_Task directions_
Write each line of the material exactly as given, from the top through the line that contains "html: none ->", and omit all pictures.

Entries provided below:

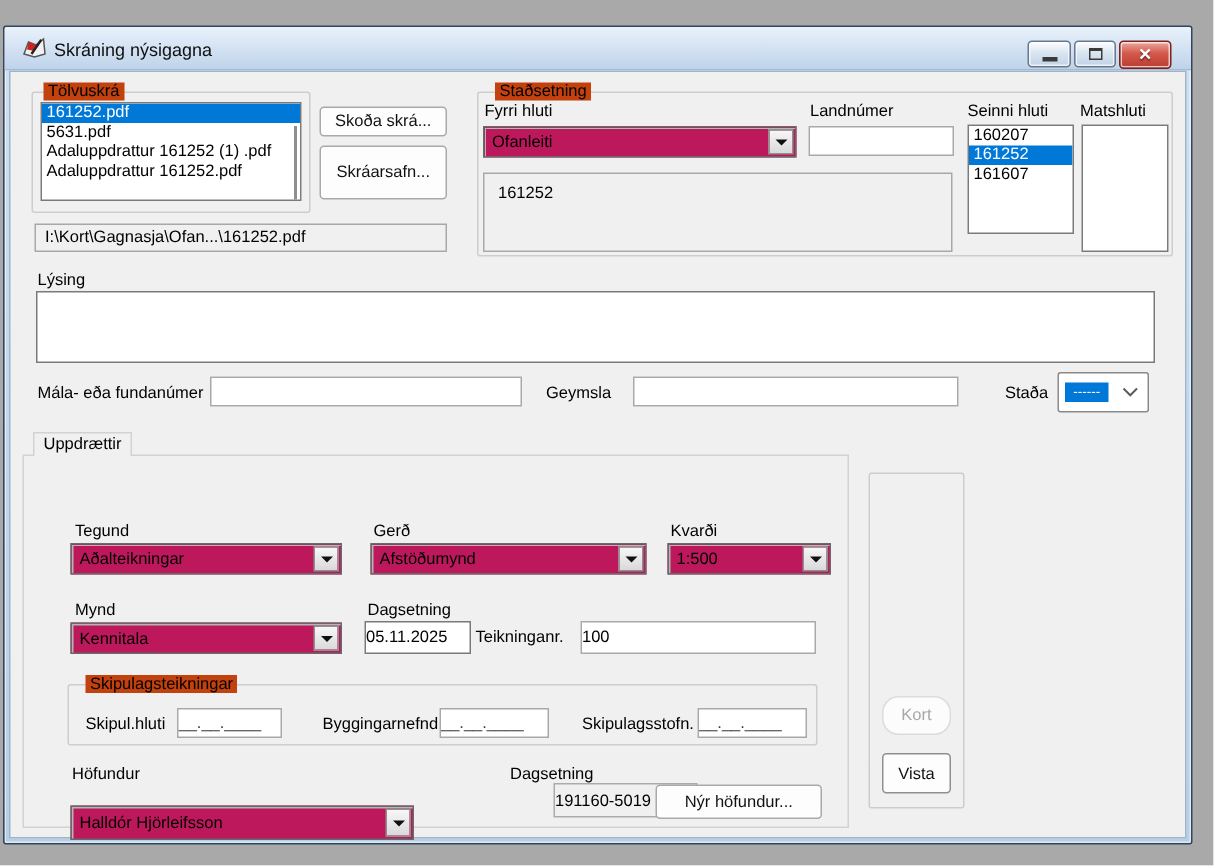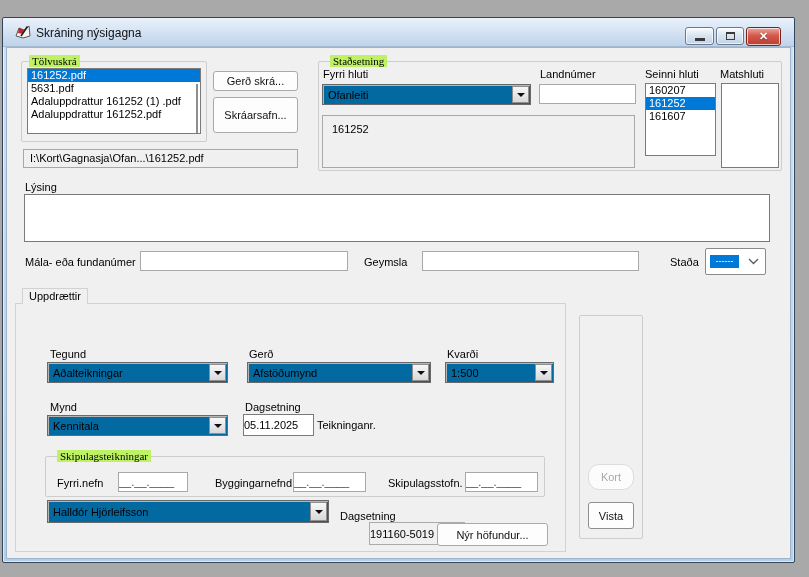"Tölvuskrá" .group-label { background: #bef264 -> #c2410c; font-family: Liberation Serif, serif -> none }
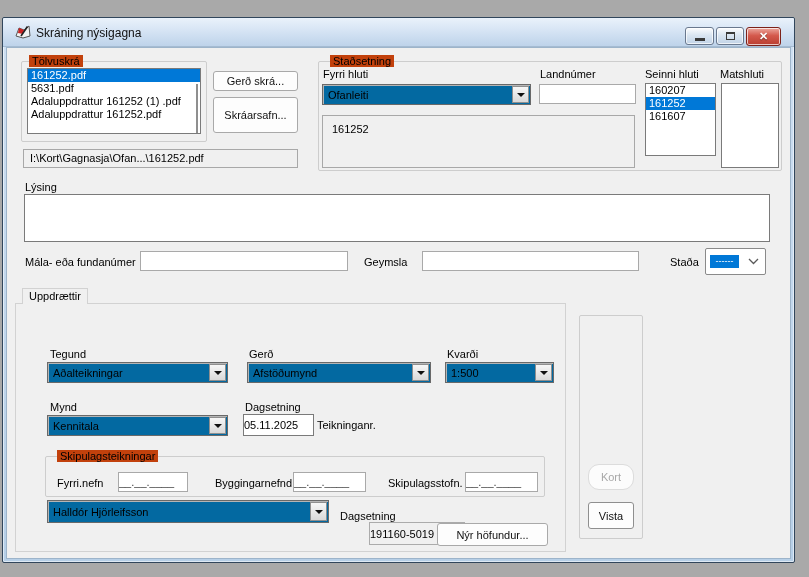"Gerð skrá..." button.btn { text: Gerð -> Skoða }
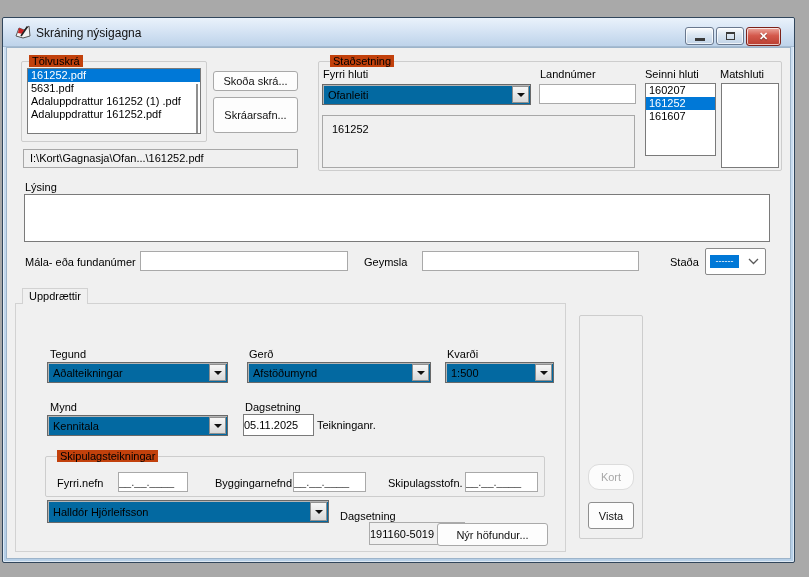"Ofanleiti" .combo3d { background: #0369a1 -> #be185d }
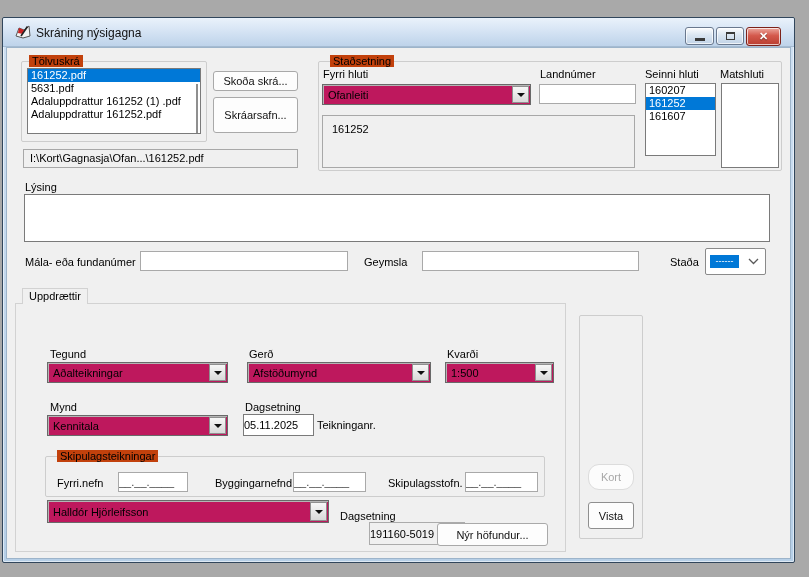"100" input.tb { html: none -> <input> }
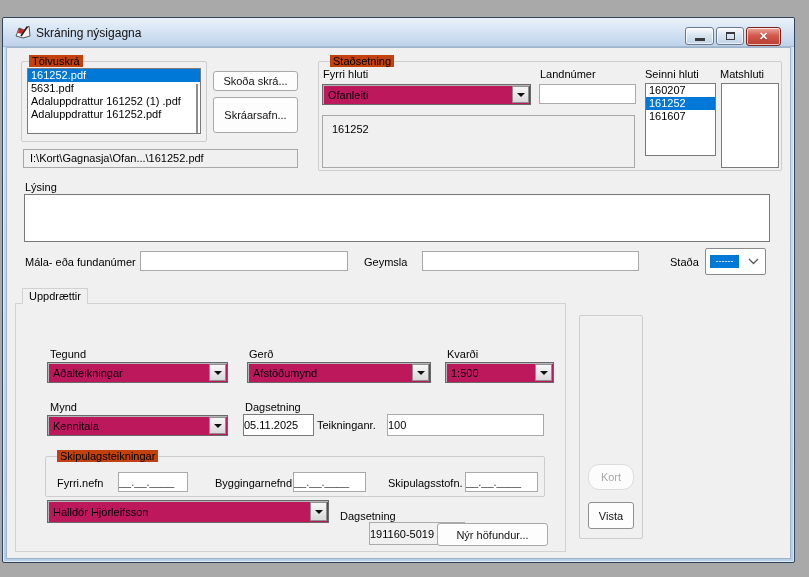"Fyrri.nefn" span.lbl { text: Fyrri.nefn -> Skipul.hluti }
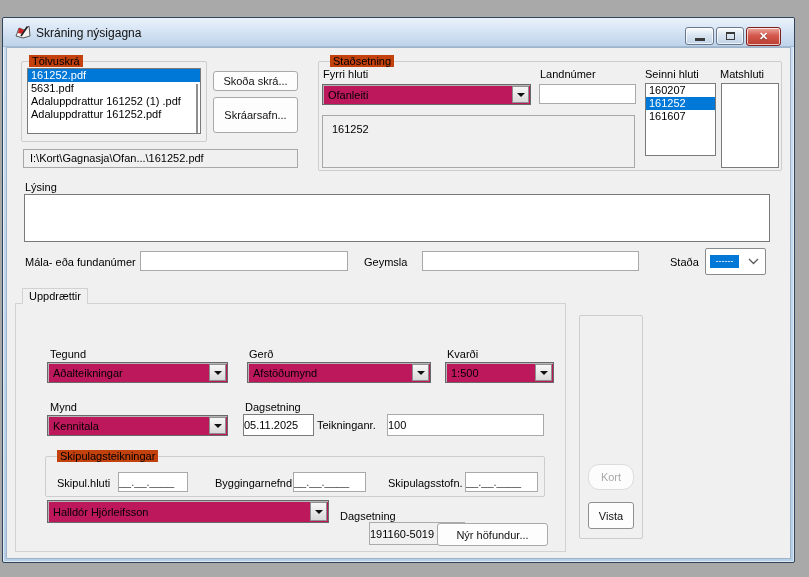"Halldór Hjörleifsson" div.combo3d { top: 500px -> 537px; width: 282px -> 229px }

End of Entries provided.

_Answer to this task_
"Tölvuskrá" .group-label { background: #bef264 -> #c2410c; font-family: Liberation Serif, serif -> none }
"Gerð skrá..." button.btn { text: Gerð -> Skoða }
"Ofanleiti" .combo3d { background: #0369a1 -> #be185d }
"100" input.tb { html: none -> <input> }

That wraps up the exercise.